Les faits
Yacine Mebarki est un militant du hirak, mouvement populaire algérien. Ce mouvement est né en février 2019. Il s’agissait, au début, d’une opposition à la candidature de Bouteflika à un cinquième mandat présidentiel. Les Algériens se sont massivement mobilisés pour réclamer un changement de régime, exiger la fondation d’un État civil et d’un régime démocratique qui consacrent la justice et l’égalité entre tous.
Yacine Mebarki est engagé depuis plusieurs années, dans les Aurès (nord-est de l’Algérie), pour la cause Amazigh, notamment pour la reconnaissance de la langue et de la culture berbères.
Le 30 septembre 2020, il a été arrêté dans un café de la ville de Khenchela, à l’est de l’Algérie. Des agents de police ont ensuite procédé à la perquisition de son domicile. Lors de celle-ci, ils ont trouvé un exemplaire du Coran dont une feuille détériorée. Ils ont également saisi deux balles vides et son téléphone portable.

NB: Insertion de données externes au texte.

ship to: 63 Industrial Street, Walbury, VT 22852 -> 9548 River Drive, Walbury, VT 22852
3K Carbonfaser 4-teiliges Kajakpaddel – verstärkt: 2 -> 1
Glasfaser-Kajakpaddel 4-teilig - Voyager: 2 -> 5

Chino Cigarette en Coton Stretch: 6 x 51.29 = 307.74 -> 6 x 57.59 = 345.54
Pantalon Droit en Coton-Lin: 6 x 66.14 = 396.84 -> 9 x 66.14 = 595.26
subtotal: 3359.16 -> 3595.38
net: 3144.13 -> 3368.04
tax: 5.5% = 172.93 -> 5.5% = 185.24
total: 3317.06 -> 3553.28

Le 8 octobre 2020, le tribunal de Khenchela l’a condamné à une peine de dix ans de prison assortie d’une amende de 10 millions de Dinars algériens (DA), soit environ 60 000 euros . Notons que le tribunal l’a condamné à une peine plus lourde que le réquisitoire du parquet. Ce dernier avait requis huit ans de prison.
Les chefs d’accusation
La presse, aussi bien algérienne que française, a rapporté que Yacine Mebarki était poursuivi, entre autres, pour incitation à l’athéisme. Or, il est important de noter que le droit algérien ne prévoit pas une telle peine. Toutefois, il prévoit un délit d’incitation et de contrainte tendant à convertir un musulman à une autre religion.
Yacine Mebarki a été poursuivi pour cinq motifs :
- l’incitation à la discrimination et à la haine dans la société (article 34 de la loi n°20-05 du 28 avril 2020 relative à la prévention et à la lutte contre la discrimination et le discours de haine)

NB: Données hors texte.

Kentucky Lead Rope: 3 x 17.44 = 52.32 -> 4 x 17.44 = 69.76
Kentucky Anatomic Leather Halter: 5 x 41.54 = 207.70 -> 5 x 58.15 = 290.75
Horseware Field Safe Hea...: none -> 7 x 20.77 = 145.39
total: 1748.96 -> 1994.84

- la possession de munitions de guerre sans autorisation des autorités compétentes (article 31-3 de l’ordonnance 97-06 relative au matériel de guerre et aux munitions)
- la profanation du Livre sacré (article 160 du Code pénal)

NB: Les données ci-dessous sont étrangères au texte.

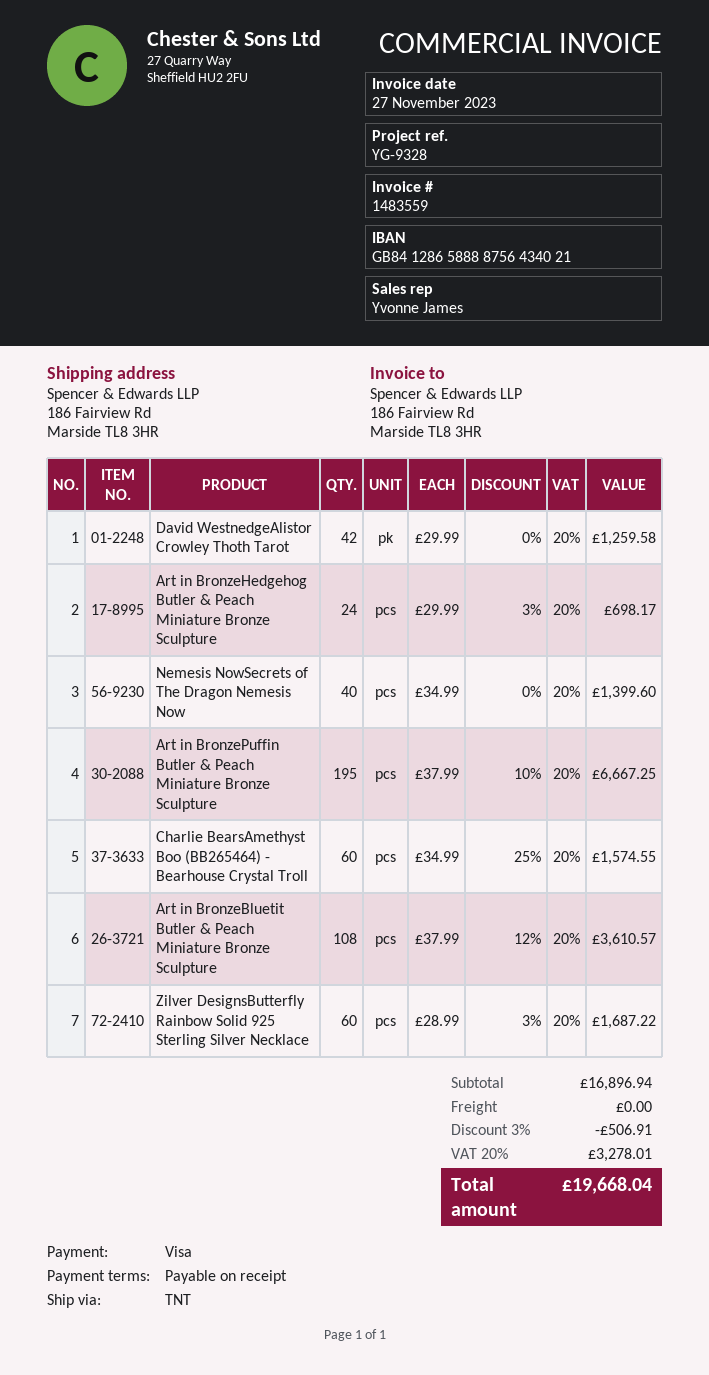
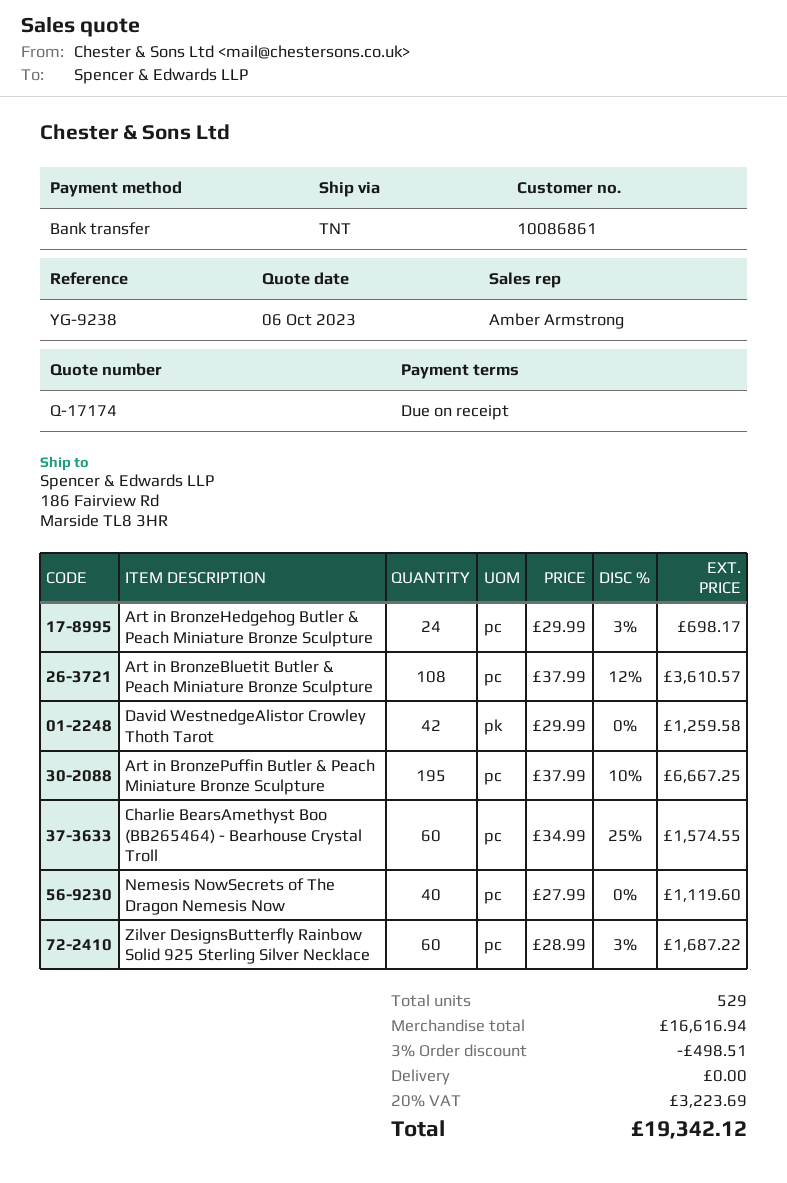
reference: YG-9328 -> YG-9238
sales rep: Yvonne James -> Amber Armstrong
payment method: Visa -> bank transfer
Nemesis NowSecrets of The Dragon Nemesis Now: 40 x 34.99 = 1399.60 -> 40 x 27.99 = 1119.60
subtotal: 16896.94 -> 16616.94
discount: 3% = 506.91 -> 3% = 498.51
tax: 20% = 3278.01 -> 20% = 3223.69
total: 19668.04 -> 19342.12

- l’offense au dogme et aux préceptes de l’islam (article 144 bis 2 du Code pénal)
- l’incitation à se convertir à une autre religion et la distribution de documents qui visent à ébranler la foi d’un musulman (article 11 de la loi n°06-03 fixant les conditions et règles d’exercices des cultes autres que musulmans).
Nous nous intéressons ici aux trois derniers chefs d’accusation en raison de leur lien avec le fait religieux.
Les infractions liées au fait religieux
L’article 144 bis du Code pénal prévoit :
« Est puni d’un emprisonnement de trois à cinq ans et d’une amende de cinquante mille à cent mille DA, ou l’une de ces deux peines seulement, quiconque offense le Prophète (paix et salut soient sur lui) et les envoyés de Dieu ou dénigre le dogme ou les préceptes de l’islam, que ce soit par voie d’écrit, de dessin, de déclaration ou tout autre moyen. Les poursuites pénales sont engagées d’office par le Ministère public. »
L’article 11 de la loi de 2006 relative à l’exercice des cultes autres que musulmans prévoit :
« Sans préjudice des peines plus graves, est puni d’un emprisonnement de deux à cinq ans et d’une amende de 500 000 DA à 1 000 000 DA quiconque : incite, contraint ou utilise des moyens de séduction tendant à convertir un musulman à une autre religion, ou en utilisant à cette fin des établissements d’enseignement, d’éducation, de santé, à caractère social ou culturel, ou institutions de formation, ou tout autre établissement, ou tout moyen financier. »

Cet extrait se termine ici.